Embora historicamente STP esteja ligado à produção de café, o são-tomense não é um consumidor assíduo, sendo o aumento da ingestão deste produto, no mercado local, atribuído à sua procura pelos turistas. Para além de degustar produtos da terra de qualidade, como o café biológico, os turistas apreciam o facto de haver no país uma cooperativa de produtores de café biológico com certificação internacional e da mesma estar associada a um museu do café, em Monte Café, local de visita praticamente obrigatória para todos.

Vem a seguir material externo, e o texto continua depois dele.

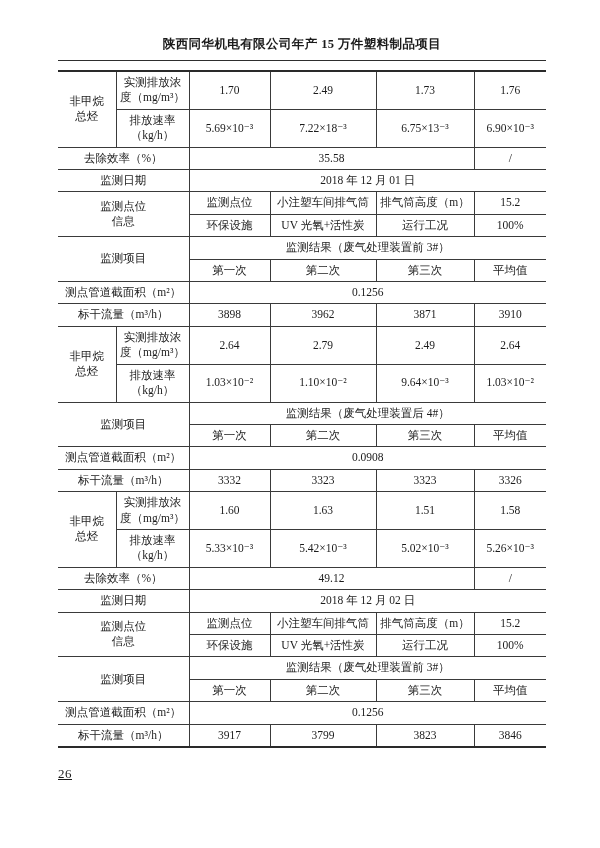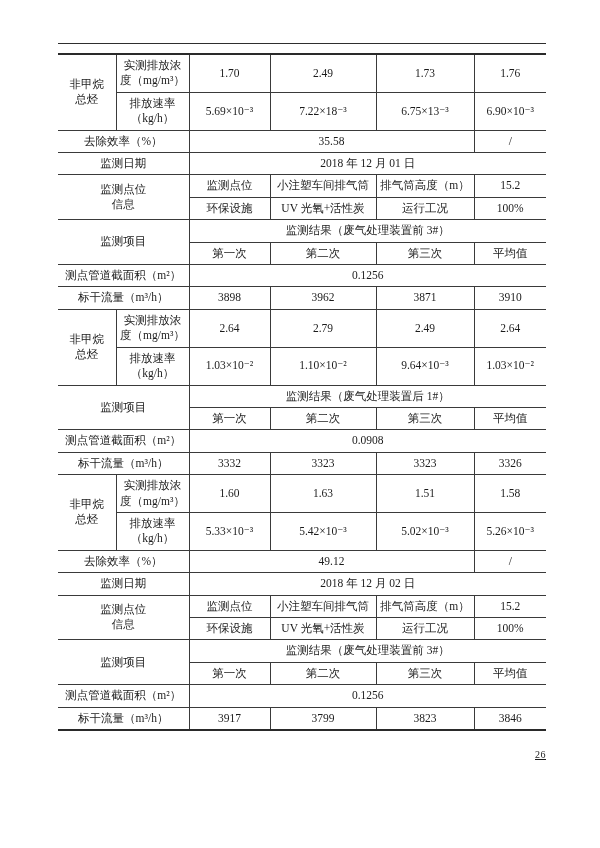--- a/index.html
+++ b/index.html
@@ -66,6 +66,7 @@
 <div class="page">
 
   <div class="doc-header">
+    <span>陕西同华机电有限公司年产 15 万件塑料制品项目</span>
   </div>
 
   <table class="report-table">

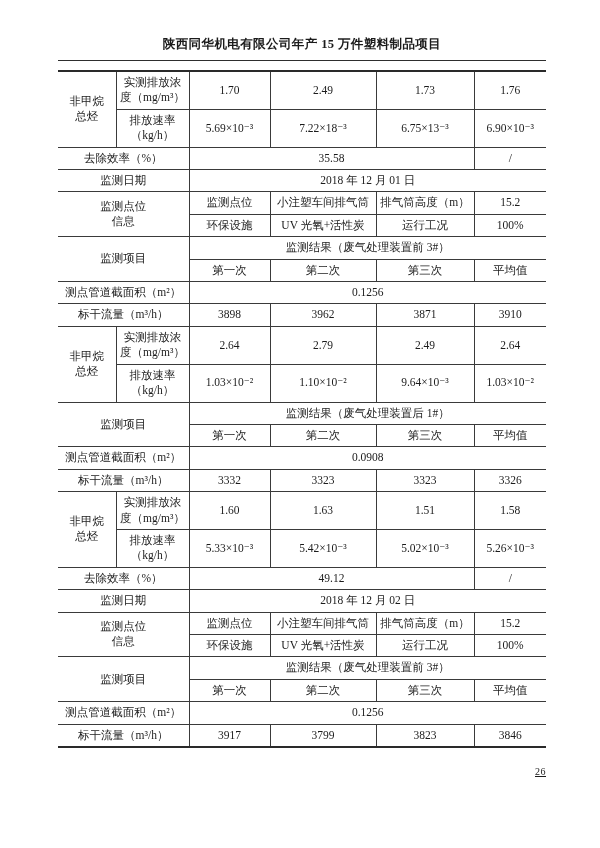--- a/index.html
+++ b/index.html
@@ -161,7 +161,7 @@
         </tr>
         <tr>
           <td colspan="2" rowspan="2">监测项目</td>
-          <td colspan="4">监测结果（废气处理装置后 1#）</td>
+          <td colspan="4">监测结果（废气处理装置后 4#）</td>
         </tr>
         <tr>
           <td>第一次</td>

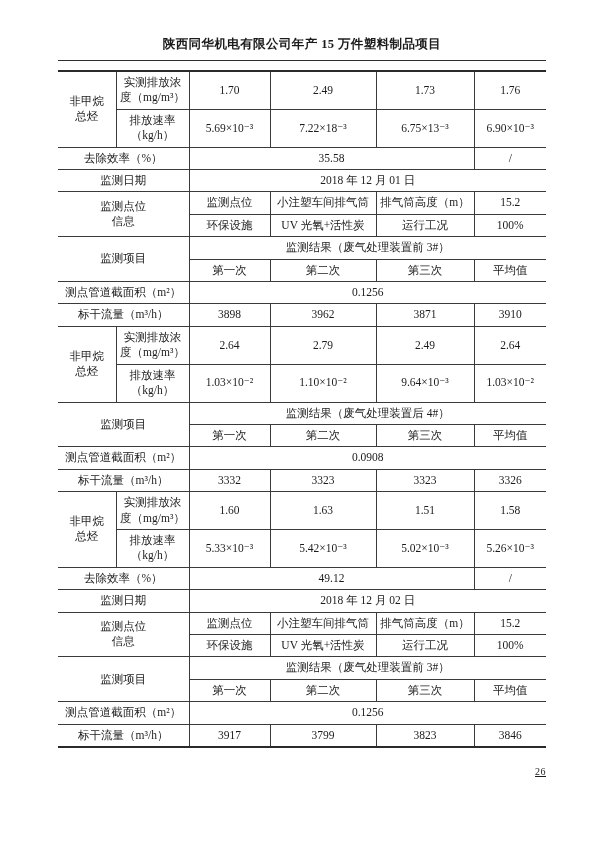--- a/index.html
+++ b/index.html
@@ -53,9 +53,9 @@
     border-right: none;
   }
   .page-num {
-    text-align: right;
+    text-align: left;
     margin-top: 18px;
-    font-size: 10px;
+    font-size: 13px;
     letter-spacing: 0.5px;
     text-decoration: underline;
   }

Há, portanto, potencial de mercado interno para o café biológico de STP e um caminho de pesquisa, inovação e empreendedorismo a trilhar para o conseguir com o posicionamento desejado e merecido!
SEMPRE AMIGO
20 de Janeiro de 2020 at 16:29
Meus caros irmãos! Este artigo de opiniãooferece-me a oportunidade de voltar a insistir sobre o que tive e tenho vindo a insistir:SÃO TOMÉ E PRINCIPE poderia transformar-se “num canteiro equatorial de PRODUTOS BIOLÓGICOS”.Históricamente ,anos depois do “achamento”das ilhas no Golfo da Guiné,as mesmas ,com a sua produção de especiarias,faziam uma forte concorrência ás especiarias do Oriente.Como é sabido está hoje na moda o consumo de produtos biológicos.SÃO TOMÉ E PRINCIPE(a nova BIOLÃNDIA),caso esse objectivo fosse fixado , resultado de uma CONSENSUALIDADE obtida de encontros em conjunto com as forças políticas e a sociedade civil, poderia voltar a ser as ilhas(BIOLÂNDIA)de PRODUÇÃO BILÓGICA(cacau-biológico,café-bilógico,especiarias-biológico….etc-biológico) do GOLFO DA GUINÉ Os actuais produtores agrícolas e os possuidores tradicionais das glebas familiares ,devidamente orientados, tecnica e materialmente apoiados, teriam finalmente a oportunidade de exercer livremente a sua CIDADANIA Seria,ao mesmo tempo, o mais importante passo a dar na luta secular pela libertação do HOMEM santumense,quer dizer na luta contra a pobreza.